+++ RECORDS FOR THE TASK
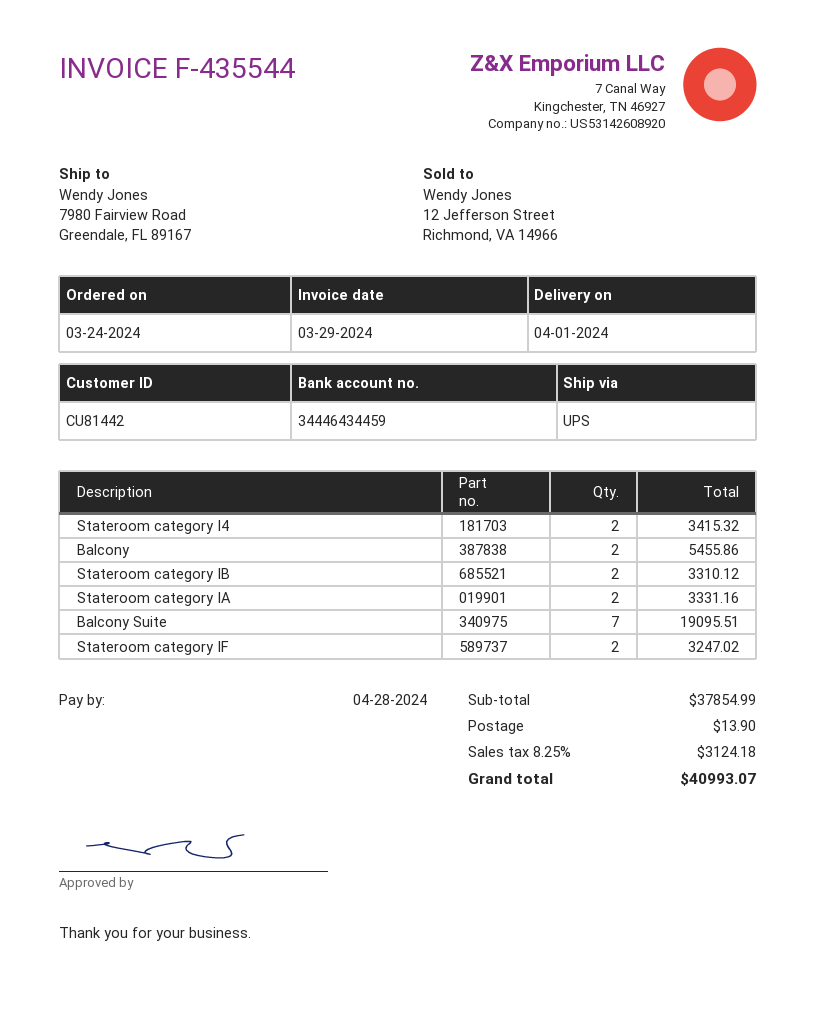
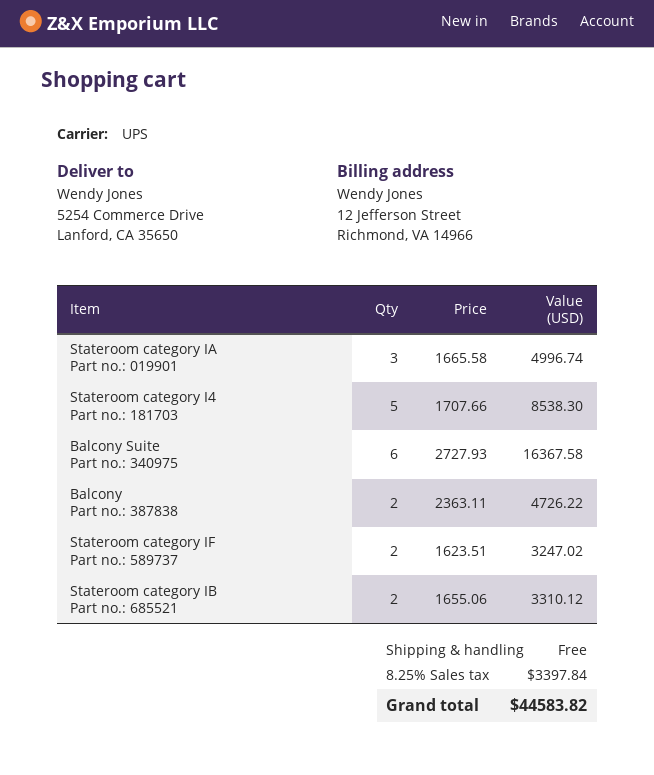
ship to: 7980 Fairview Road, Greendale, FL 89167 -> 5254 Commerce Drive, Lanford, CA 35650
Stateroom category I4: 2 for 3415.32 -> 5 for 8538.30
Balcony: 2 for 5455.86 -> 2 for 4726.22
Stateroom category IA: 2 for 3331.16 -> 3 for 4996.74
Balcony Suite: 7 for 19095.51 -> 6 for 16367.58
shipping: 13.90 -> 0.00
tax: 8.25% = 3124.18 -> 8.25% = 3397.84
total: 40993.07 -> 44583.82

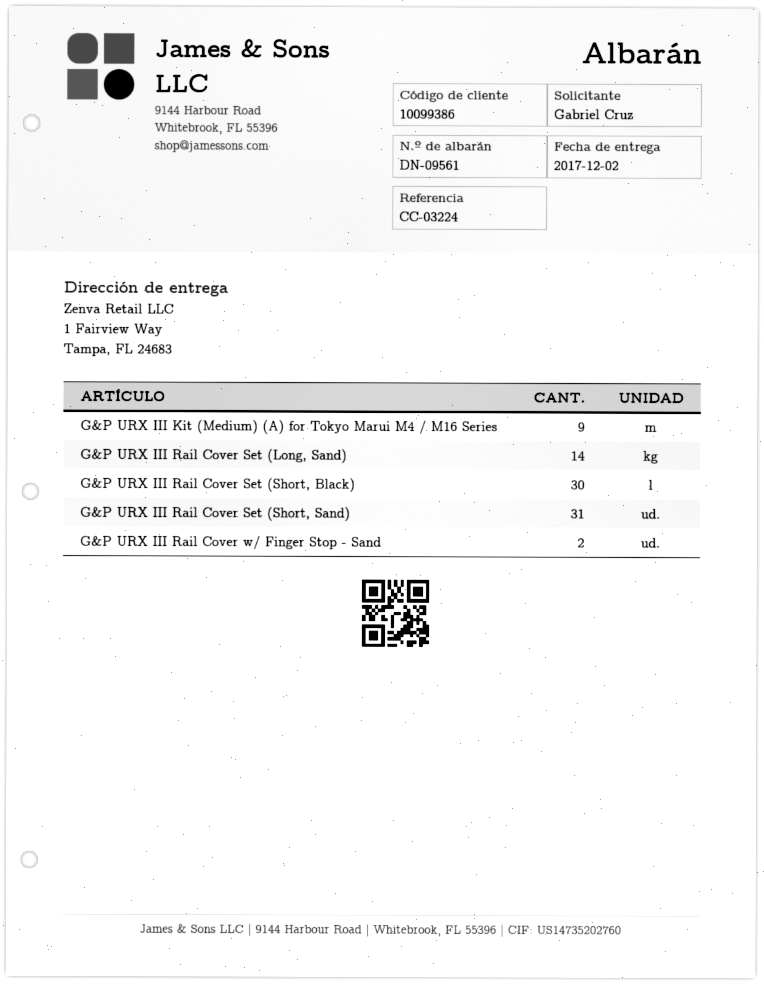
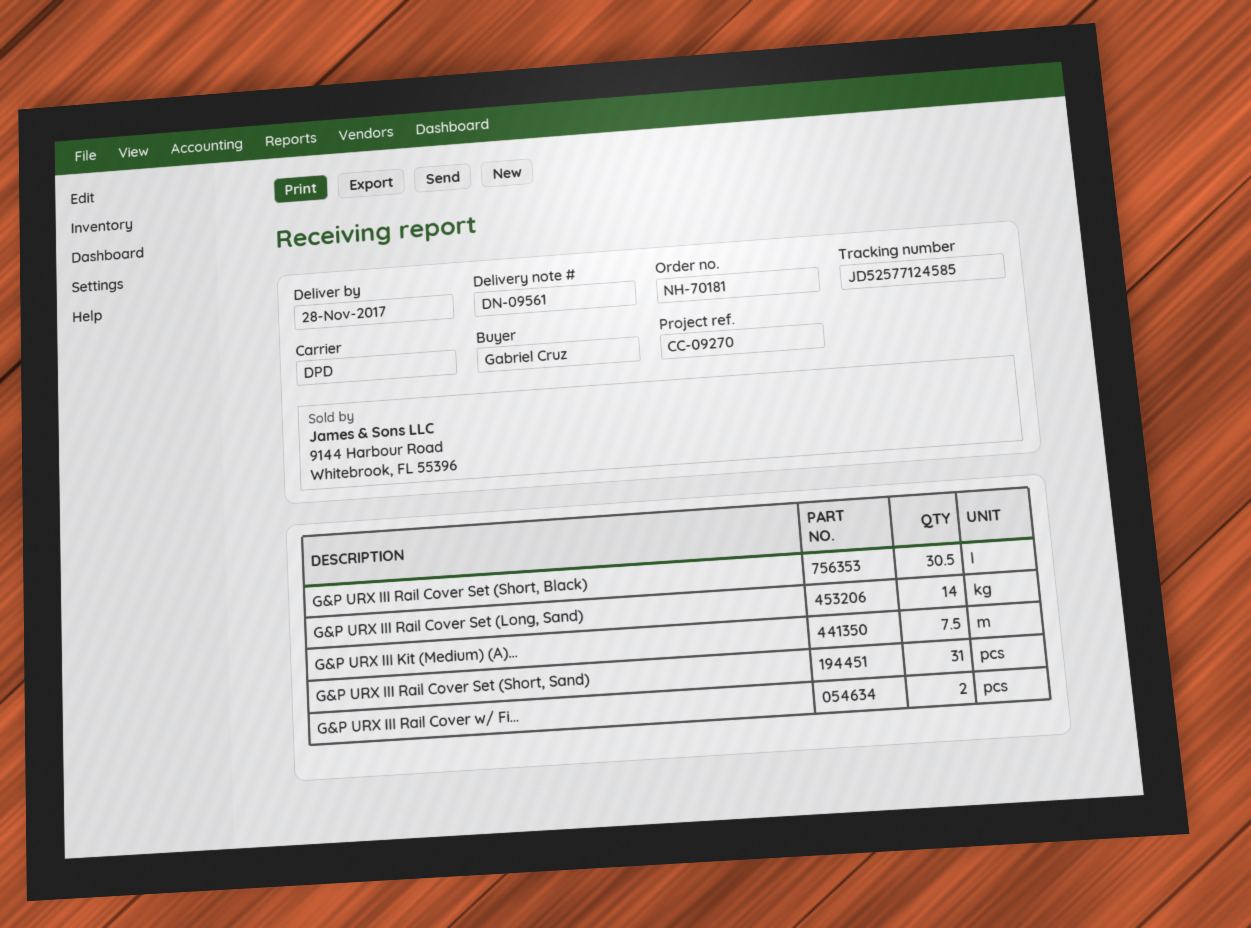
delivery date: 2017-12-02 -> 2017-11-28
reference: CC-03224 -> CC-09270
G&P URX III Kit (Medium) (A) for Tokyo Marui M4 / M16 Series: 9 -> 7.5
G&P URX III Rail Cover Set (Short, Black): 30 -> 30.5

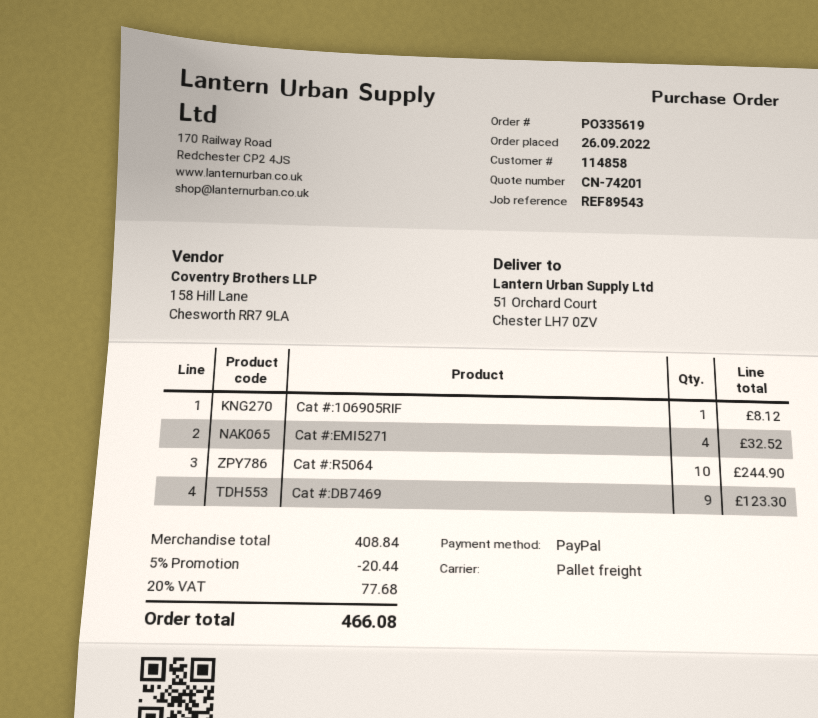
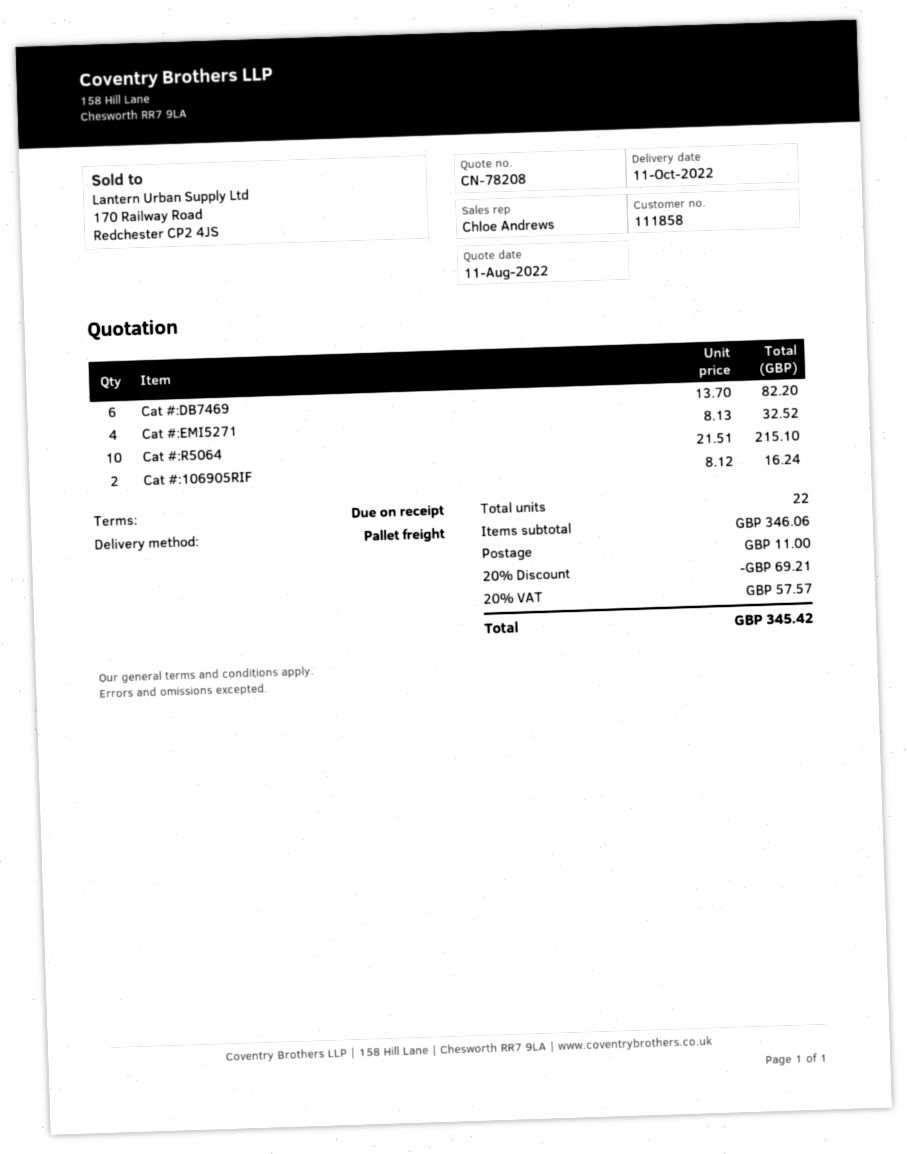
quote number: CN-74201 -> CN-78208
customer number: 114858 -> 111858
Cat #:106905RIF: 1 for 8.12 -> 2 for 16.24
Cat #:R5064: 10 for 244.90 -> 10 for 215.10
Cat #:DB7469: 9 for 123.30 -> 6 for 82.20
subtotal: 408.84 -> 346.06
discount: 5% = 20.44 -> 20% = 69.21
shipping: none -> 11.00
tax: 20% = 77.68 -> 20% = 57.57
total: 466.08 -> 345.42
++++++
Restate every line above exactly, omitting images.

ship to: 7980 Fairview Road, Greendale, FL 89167 -> 5254 Commerce Drive, Lanford, CA 35650
Stateroom category I4: 2 for 3415.32 -> 5 for 8538.30
Balcony: 2 for 5455.86 -> 2 for 4726.22
Stateroom category IA: 2 for 3331.16 -> 3 for 4996.74
Balcony Suite: 7 for 19095.51 -> 6 for 16367.58
shipping: 13.90 -> 0.00
tax: 8.25% = 3124.18 -> 8.25% = 3397.84
total: 40993.07 -> 44583.82

delivery date: 2017-12-02 -> 2017-11-28
reference: CC-03224 -> CC-09270
G&P URX III Kit (Medium) (A) for Tokyo Marui M4 / M16 Series: 9 -> 7.5
G&P URX III Rail Cover Set (Short, Black): 30 -> 30.5

quote number: CN-74201 -> CN-78208
customer number: 114858 -> 111858
Cat #:106905RIF: 1 for 8.12 -> 2 for 16.24
Cat #:R5064: 10 for 244.90 -> 10 for 215.10
Cat #:DB7469: 9 for 123.30 -> 6 for 82.20
subtotal: 408.84 -> 346.06
discount: 5% = 20.44 -> 20% = 69.21
shipping: none -> 11.00
tax: 20% = 77.68 -> 20% = 57.57
total: 466.08 -> 345.42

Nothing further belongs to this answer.